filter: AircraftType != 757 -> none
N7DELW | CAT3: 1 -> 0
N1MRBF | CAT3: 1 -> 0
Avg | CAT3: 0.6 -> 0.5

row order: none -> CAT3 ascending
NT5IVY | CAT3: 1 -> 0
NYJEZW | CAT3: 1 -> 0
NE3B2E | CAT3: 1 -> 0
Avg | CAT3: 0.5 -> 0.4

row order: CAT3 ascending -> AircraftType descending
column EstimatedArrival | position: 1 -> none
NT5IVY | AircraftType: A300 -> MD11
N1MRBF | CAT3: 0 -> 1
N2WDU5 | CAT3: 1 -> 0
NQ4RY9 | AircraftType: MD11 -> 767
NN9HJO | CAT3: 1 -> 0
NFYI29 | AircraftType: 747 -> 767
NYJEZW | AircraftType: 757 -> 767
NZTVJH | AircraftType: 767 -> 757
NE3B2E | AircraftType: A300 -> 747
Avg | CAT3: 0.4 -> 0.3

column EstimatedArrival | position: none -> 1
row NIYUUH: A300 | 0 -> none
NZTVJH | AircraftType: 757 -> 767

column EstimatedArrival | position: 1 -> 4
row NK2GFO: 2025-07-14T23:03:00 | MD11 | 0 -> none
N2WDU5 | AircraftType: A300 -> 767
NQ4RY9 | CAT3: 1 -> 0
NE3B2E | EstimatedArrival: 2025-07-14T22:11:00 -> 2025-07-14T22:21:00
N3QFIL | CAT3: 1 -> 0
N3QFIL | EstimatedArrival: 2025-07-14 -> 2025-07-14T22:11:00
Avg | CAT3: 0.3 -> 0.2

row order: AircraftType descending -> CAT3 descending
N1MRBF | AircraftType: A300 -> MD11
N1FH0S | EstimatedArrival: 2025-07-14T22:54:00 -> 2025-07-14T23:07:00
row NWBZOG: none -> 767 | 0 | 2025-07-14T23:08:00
________________________
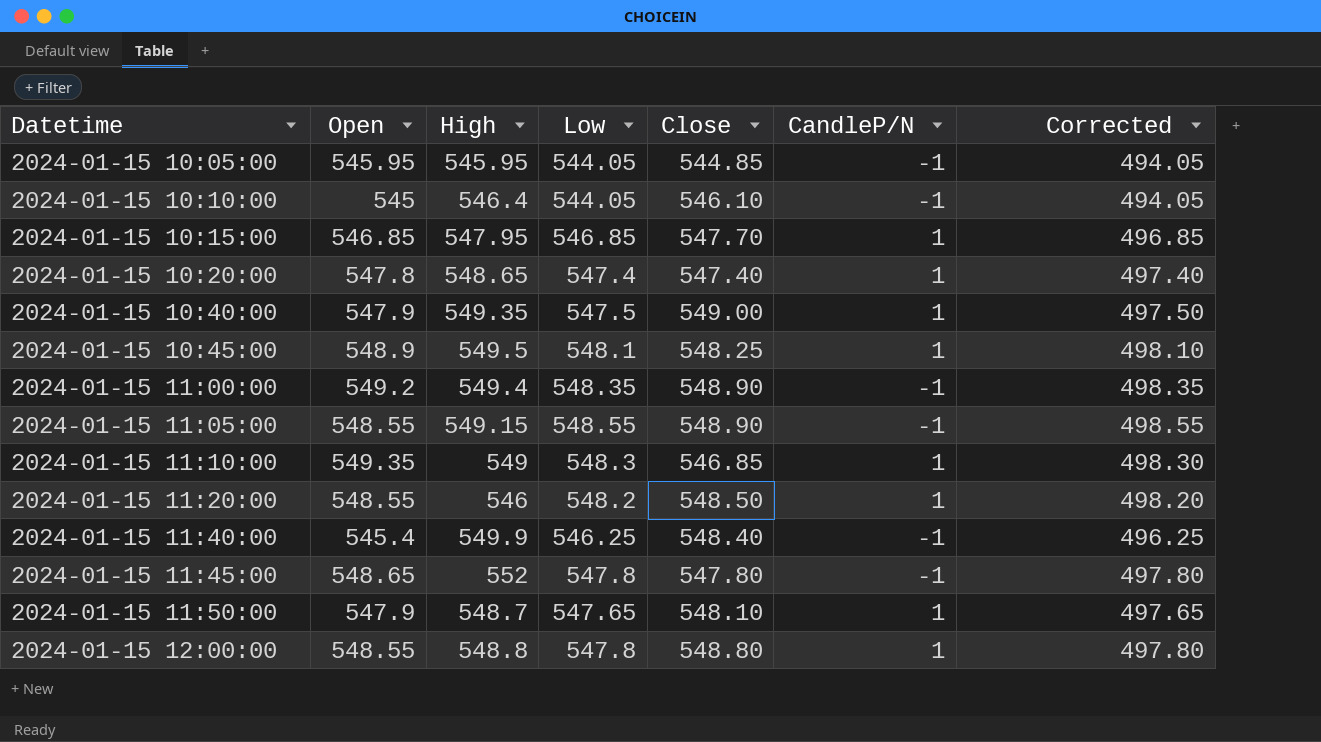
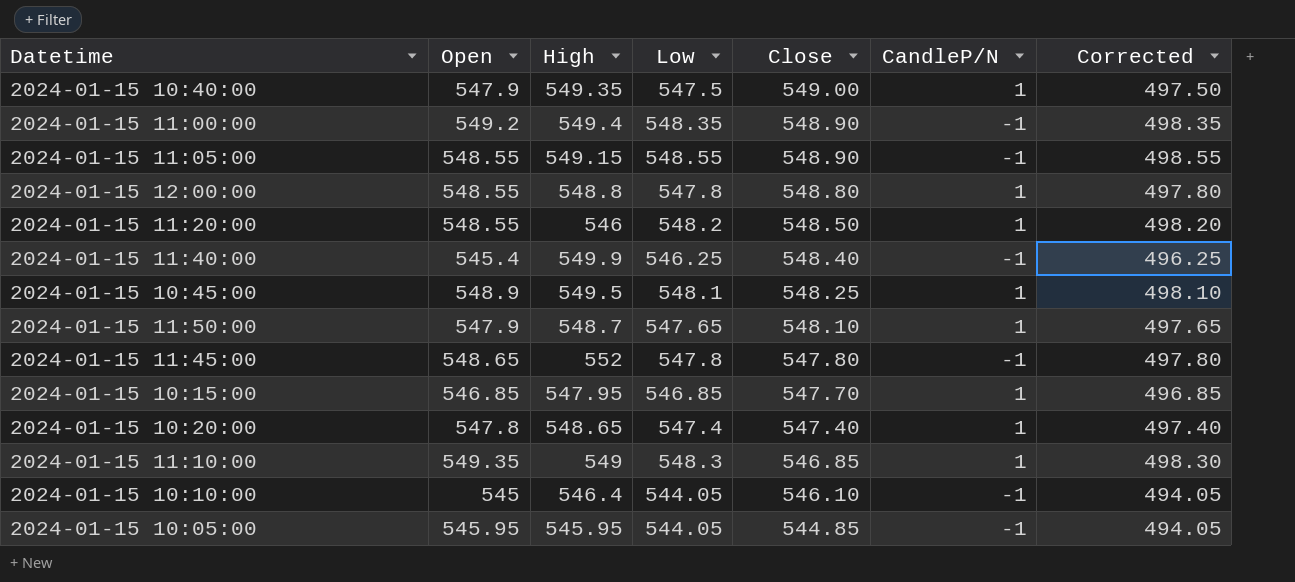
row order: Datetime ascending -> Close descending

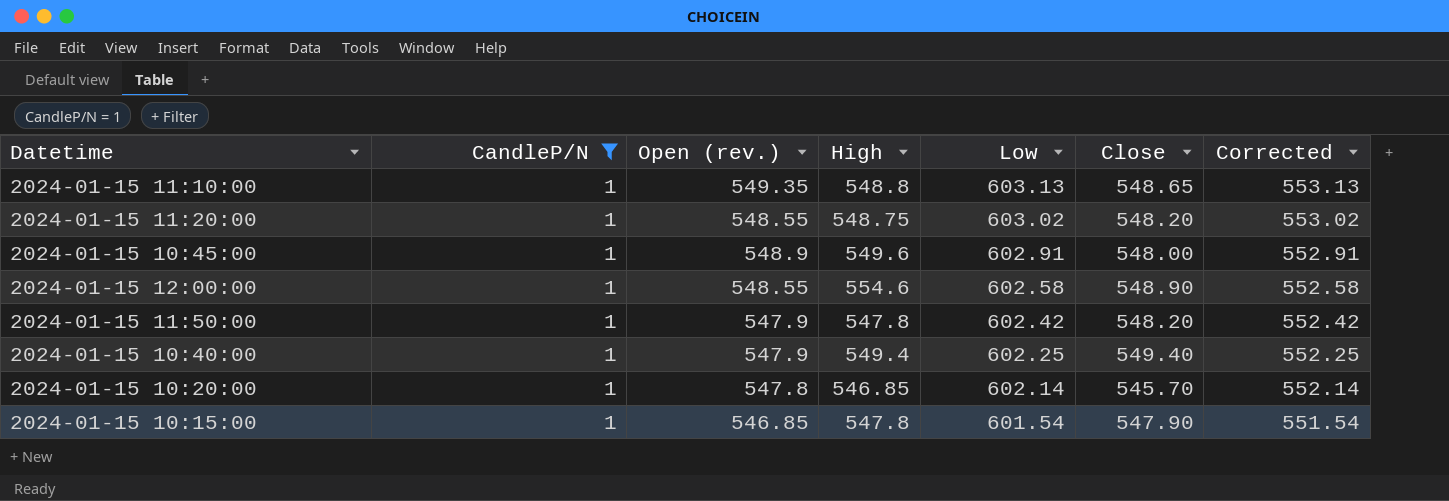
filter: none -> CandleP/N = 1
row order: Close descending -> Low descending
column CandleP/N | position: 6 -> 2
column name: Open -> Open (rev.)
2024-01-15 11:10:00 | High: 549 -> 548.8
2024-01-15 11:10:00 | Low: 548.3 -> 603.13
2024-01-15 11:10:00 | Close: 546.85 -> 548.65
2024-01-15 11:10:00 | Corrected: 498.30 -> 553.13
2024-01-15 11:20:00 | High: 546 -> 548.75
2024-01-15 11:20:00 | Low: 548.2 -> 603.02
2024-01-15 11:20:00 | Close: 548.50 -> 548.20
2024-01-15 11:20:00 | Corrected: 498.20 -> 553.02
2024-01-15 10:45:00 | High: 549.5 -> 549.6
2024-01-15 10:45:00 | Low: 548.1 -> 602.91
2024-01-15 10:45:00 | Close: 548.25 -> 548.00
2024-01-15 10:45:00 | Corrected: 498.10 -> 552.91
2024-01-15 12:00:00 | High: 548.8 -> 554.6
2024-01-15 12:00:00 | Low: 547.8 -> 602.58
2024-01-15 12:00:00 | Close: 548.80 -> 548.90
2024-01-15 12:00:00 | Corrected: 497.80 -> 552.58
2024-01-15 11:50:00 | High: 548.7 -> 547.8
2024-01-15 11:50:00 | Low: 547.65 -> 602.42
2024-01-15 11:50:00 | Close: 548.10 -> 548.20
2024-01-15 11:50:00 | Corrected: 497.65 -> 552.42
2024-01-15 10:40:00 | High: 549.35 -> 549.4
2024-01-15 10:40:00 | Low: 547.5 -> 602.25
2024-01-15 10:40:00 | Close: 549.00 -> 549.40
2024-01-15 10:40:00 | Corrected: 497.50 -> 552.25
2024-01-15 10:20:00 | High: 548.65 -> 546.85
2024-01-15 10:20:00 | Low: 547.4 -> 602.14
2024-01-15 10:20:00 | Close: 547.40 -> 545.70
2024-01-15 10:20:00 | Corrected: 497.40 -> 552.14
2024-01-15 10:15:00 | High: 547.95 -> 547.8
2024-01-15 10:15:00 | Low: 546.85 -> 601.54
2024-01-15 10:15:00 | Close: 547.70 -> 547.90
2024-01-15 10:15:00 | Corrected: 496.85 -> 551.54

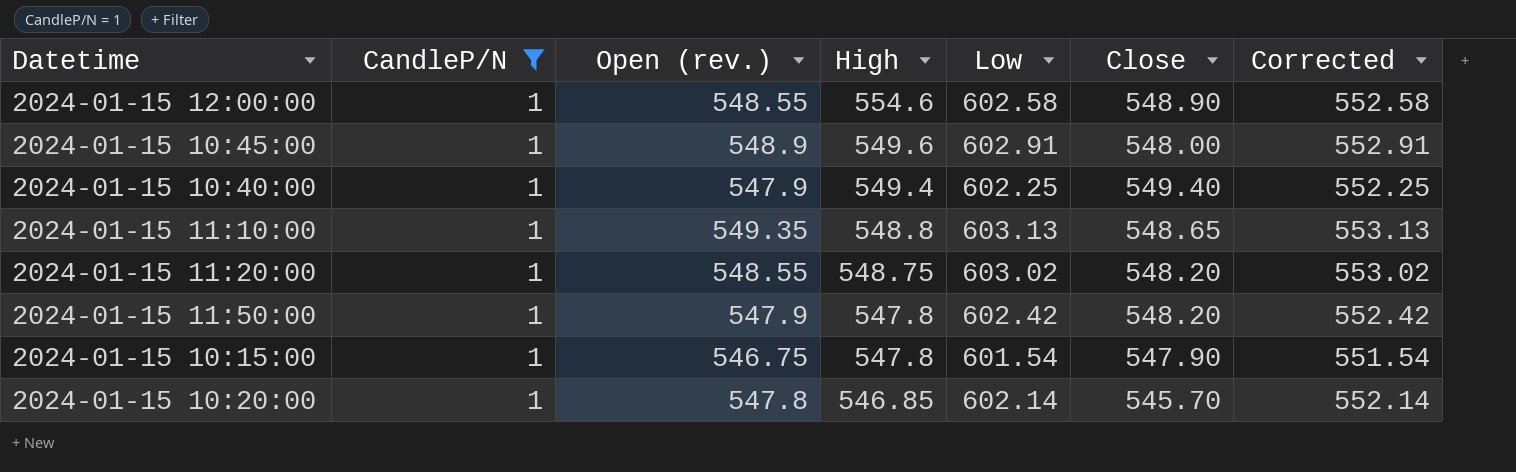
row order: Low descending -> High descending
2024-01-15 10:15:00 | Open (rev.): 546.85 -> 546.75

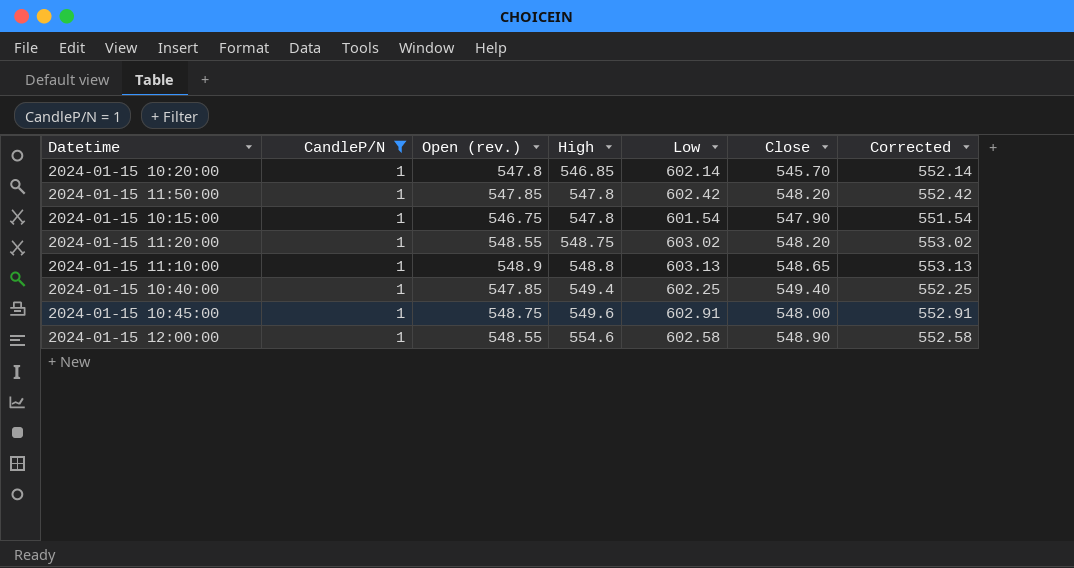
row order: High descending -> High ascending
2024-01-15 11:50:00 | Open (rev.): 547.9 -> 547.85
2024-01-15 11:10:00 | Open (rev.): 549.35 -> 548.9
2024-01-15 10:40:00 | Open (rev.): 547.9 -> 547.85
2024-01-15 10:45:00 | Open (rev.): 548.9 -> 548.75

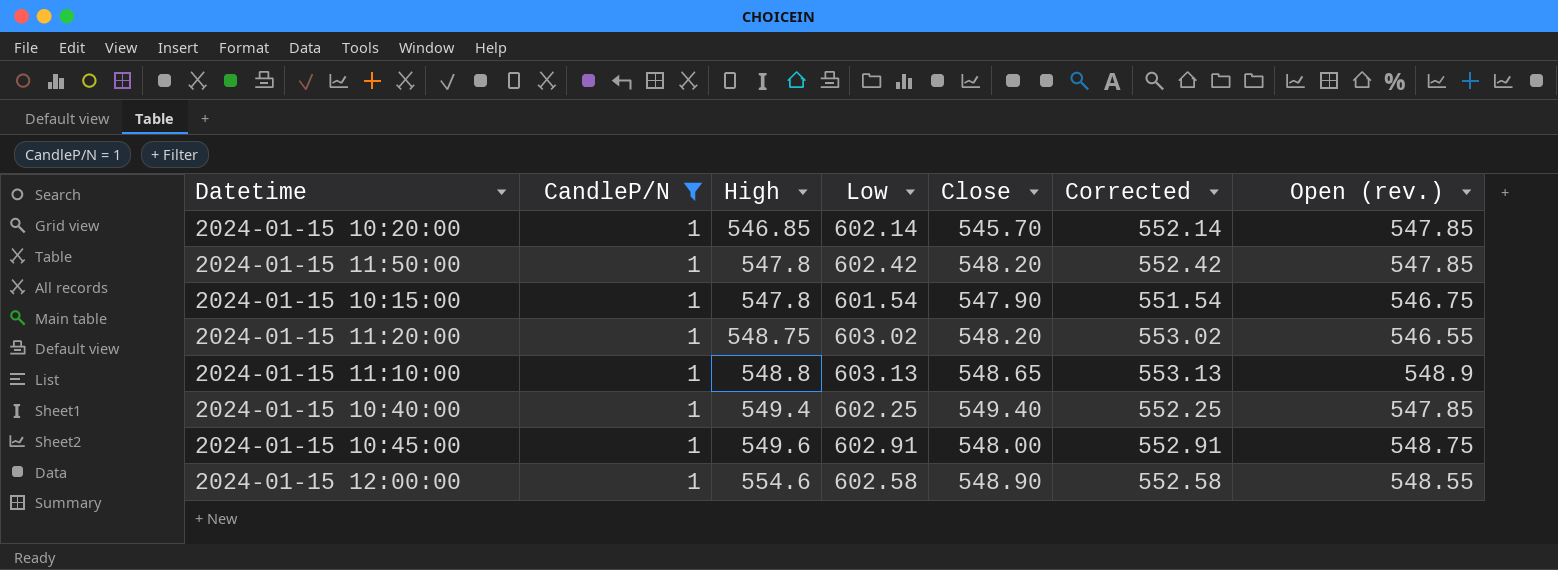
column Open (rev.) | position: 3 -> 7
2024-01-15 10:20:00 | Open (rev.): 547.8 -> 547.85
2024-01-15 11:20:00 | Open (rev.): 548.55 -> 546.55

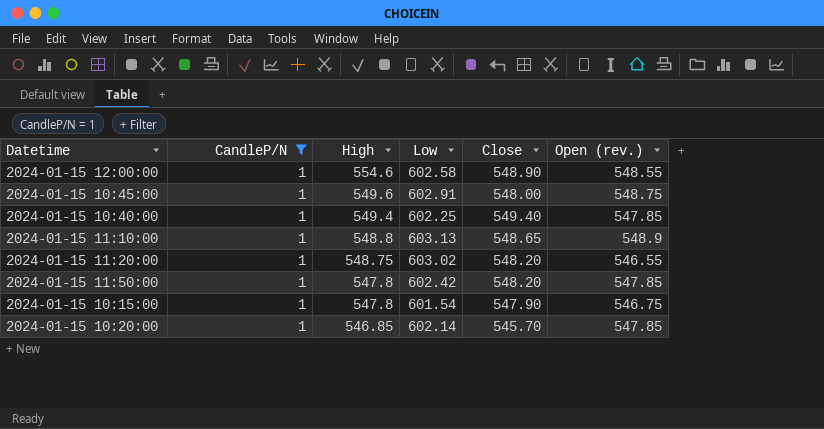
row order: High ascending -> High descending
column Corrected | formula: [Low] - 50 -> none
________________________
» To do
Beginning with the line holding "filter: AircraftType != 757 -> none" and ending with the line holding "row NWBZOG: none", write out the stretch of material above exactly; add no further lines.

» Problem solution
filter: AircraftType != 757 -> none
N7DELW | CAT3: 1 -> 0
N1MRBF | CAT3: 1 -> 0
Avg | CAT3: 0.6 -> 0.5

row order: none -> CAT3 ascending
NT5IVY | CAT3: 1 -> 0
NYJEZW | CAT3: 1 -> 0
NE3B2E | CAT3: 1 -> 0
Avg | CAT3: 0.5 -> 0.4

row order: CAT3 ascending -> AircraftType descending
column EstimatedArrival | position: 1 -> none
NT5IVY | AircraftType: A300 -> MD11
N1MRBF | CAT3: 0 -> 1
N2WDU5 | CAT3: 1 -> 0
NQ4RY9 | AircraftType: MD11 -> 767
NN9HJO | CAT3: 1 -> 0
NFYI29 | AircraftType: 747 -> 767
NYJEZW | AircraftType: 757 -> 767
NZTVJH | AircraftType: 767 -> 757
NE3B2E | AircraftType: A300 -> 747
Avg | CAT3: 0.4 -> 0.3

column EstimatedArrival | position: none -> 1
row NIYUUH: A300 | 0 -> none
NZTVJH | AircraftType: 757 -> 767

column EstimatedArrival | position: 1 -> 4
row NK2GFO: 2025-07-14T23:03:00 | MD11 | 0 -> none
N2WDU5 | AircraftType: A300 -> 767
NQ4RY9 | CAT3: 1 -> 0
NE3B2E | EstimatedArrival: 2025-07-14T22:11:00 -> 2025-07-14T22:21:00
N3QFIL | CAT3: 1 -> 0
N3QFIL | EstimatedArrival: 2025-07-14 -> 2025-07-14T22:11:00
Avg | CAT3: 0.3 -> 0.2

row order: AircraftType descending -> CAT3 descending
N1MRBF | AircraftType: A300 -> MD11
N1FH0S | EstimatedArrival: 2025-07-14T22:54:00 -> 2025-07-14T23:07:00
row NWBZOG: none -> 767 | 0 | 2025-07-14T23:08:00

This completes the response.